_Task instructions_.
Find every line below that contains the word "Controle" and copy it out.

Structured diff data
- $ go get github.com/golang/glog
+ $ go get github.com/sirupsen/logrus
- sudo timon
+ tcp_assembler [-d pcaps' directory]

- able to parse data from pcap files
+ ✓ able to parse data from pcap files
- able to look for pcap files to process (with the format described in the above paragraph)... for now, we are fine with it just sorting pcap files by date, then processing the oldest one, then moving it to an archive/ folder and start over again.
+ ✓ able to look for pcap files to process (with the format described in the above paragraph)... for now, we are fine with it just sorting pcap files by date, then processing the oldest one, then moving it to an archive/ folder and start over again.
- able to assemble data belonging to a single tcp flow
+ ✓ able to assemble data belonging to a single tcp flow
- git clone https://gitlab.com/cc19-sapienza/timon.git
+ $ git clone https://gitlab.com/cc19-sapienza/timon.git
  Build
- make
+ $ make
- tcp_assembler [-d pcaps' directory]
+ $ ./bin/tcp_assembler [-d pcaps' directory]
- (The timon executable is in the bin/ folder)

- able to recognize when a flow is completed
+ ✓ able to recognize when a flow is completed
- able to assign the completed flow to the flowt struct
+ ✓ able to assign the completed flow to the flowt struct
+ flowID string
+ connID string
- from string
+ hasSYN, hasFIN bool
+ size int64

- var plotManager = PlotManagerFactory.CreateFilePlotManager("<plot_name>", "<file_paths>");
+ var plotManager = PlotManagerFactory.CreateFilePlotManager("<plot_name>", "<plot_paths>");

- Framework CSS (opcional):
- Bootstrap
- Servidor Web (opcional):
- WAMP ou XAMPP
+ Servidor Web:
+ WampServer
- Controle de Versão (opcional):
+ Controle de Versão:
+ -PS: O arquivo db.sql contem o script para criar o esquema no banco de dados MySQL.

_Final answer_.
- Controle de Versão (opcional):
+ Controle de Versão:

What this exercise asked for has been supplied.